NetBSD Problem Report #40419
From www@NetBSD.org Fri Jan 16 22:04:38 2009
Return-Path: <www@NetBSD.org>
Received: from mail.netbsd.org (mail.netbsd.org [204.152.190.11])
by narn.NetBSD.org (Postfix) with ESMTP id 6C82763BA90
for <gnats-bugs@gnats.netbsd.org>; Fri, 16 Jan 2009 22:04:38 +0000 (UTC)

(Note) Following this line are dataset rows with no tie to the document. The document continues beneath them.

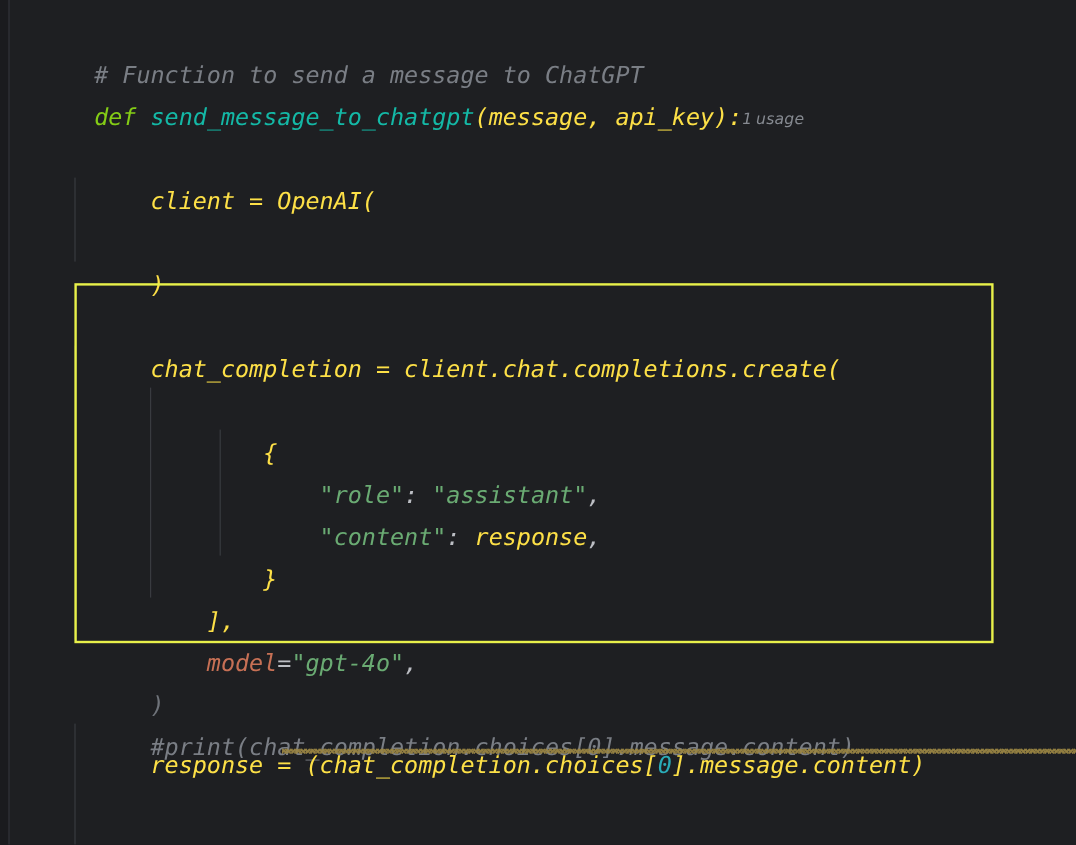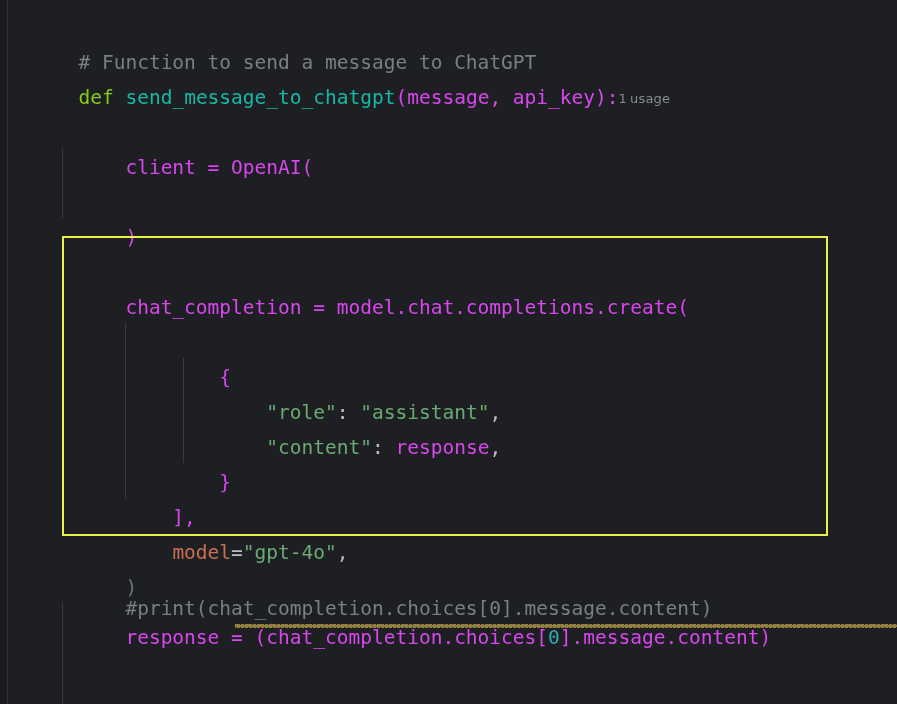"# Function to send a" #code { font-style: none -> italic }
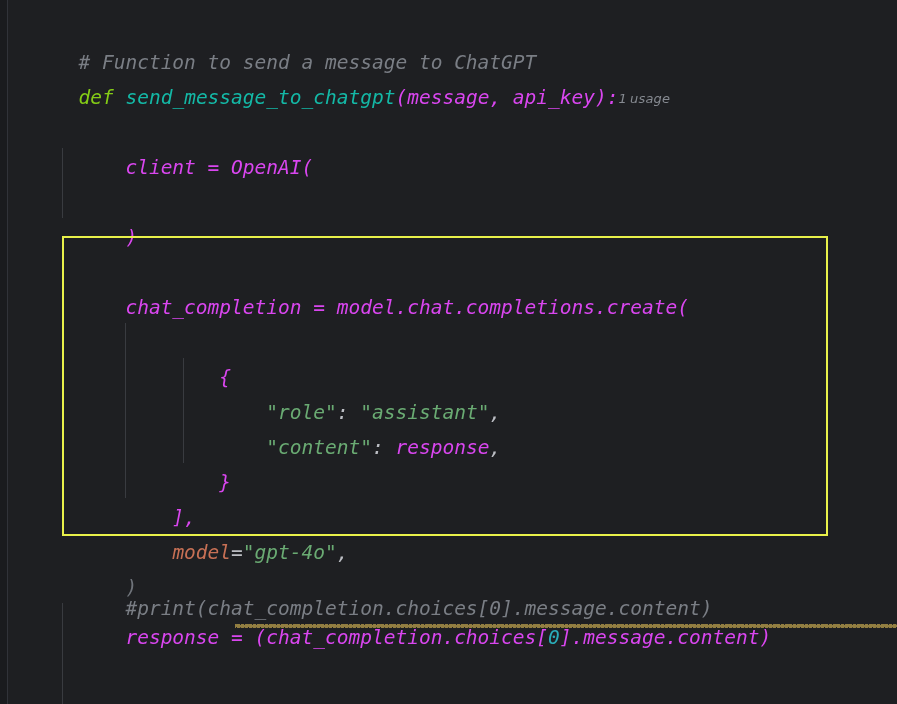"(message, api_key):" .ident { color: #d946ef -> #fde047 }
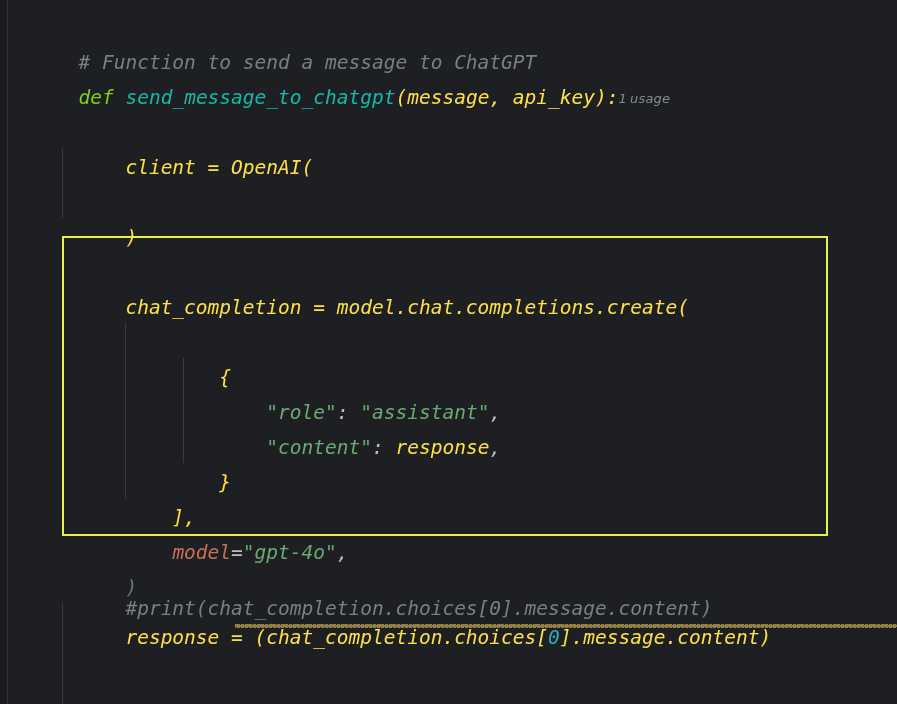"chat_completion =" span.ident { text: model.chat.completions.create -> client.chat.completions.create }
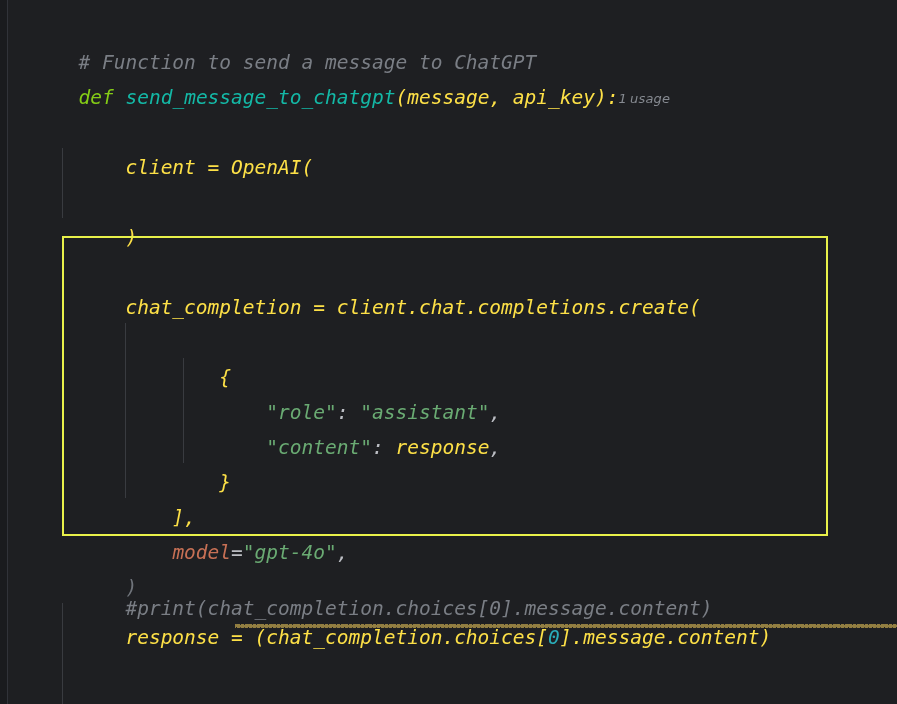"#print(chat_completion.choices[0].messag" div.line { top: 556px -> 570px }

Message-Id: <20090116220437.85E7663B8BA@narn.NetBSD.org>
Date: Fri, 16 Jan 2009 22:04:37 +0000 (UTC)
From: ad@netbsd.org
Reply-To: ad@netbsd.org
To: gnats-bugs@NetBSD.org
Subject: processor sets broken on 5.99.6
X-Send-Pr-Version: www-1.0
>Number: 40419
>Category: kern
>Synopsis: processor sets broken on 5.99.6
>Confidential: no
>Severity: serious
>Priority: high
>Responsible: rmind
>State: closed
>Class: sw-bug
>Submitter-Id: net
>Arrival-Date: Fri Jan 16 22:05:00 +0000 2009
>Closed-Date: Wed Jan 21 00:04:29 +0000 2009
>Last-Modified: Thu Jan 22 20:10:03 +0000 2009
>Originator: Andrew Doran
>Release: 5.99.6
>Organization:
The NetBSD Project
>Environment:
NetBSD spanners.hairylemon.org 5.99.6 NetBSD 5.99.6 (GENERIC) #6: Tue Dec 30 13:19:29 GMT 2008 ad@spanners.hairylemon.org:/local/home/ad/src/sys/arch/i386/compile/GENERIC i386
>Description:
# cpuctl list
Num HwId Unbound LWPs Interrupts Last change
---- ---- ------------ -------------- ----------------------------
0 0 online intr Fri Jan 16 17:30:28 2009
1 1 online intr Fri Jan 16 17:30:28 2009
# psrset
system processor set 0: processor(s) 0
user processor set 1: processor(s) 1
# psrset -e 1 top | grep top
561 root 43 0 752K 1116K CPU/0 0:00 0.00% 0.00% top
CPU/0 ???
>How-To-Repeat:
See above.
>Fix:
Not investigated.
>Release-Note:
>Audit-Trail:
Responsible-Changed-From-To: kern-bug-people->rmind
Responsible-Changed-By: rmind@NetBSD.org
Responsible-Changed-When: Sun, 18 Jan 2009 01:44:43 +0000
Responsible-Changed-Why:
Take.
From: Mindaugas Rasiukevicius <rmind@netbsd.org>
To: gnats-bugs@gnats.NetBSD.org
Cc:
Subject: PR/40419 CVS commit: src/sys/kern
Date: Sun, 18 Jan 2009 05:07:51 +0000 (UTC)
Module Name: src
Committed By: rmind
Date: Sun Jan 18 05:07:51 UTC 2009
Modified Files:
src/sys/kern: kern_runq.c
Log Message:
- Avoid calling sched_catchlwp() if CPUs have different processor-sets.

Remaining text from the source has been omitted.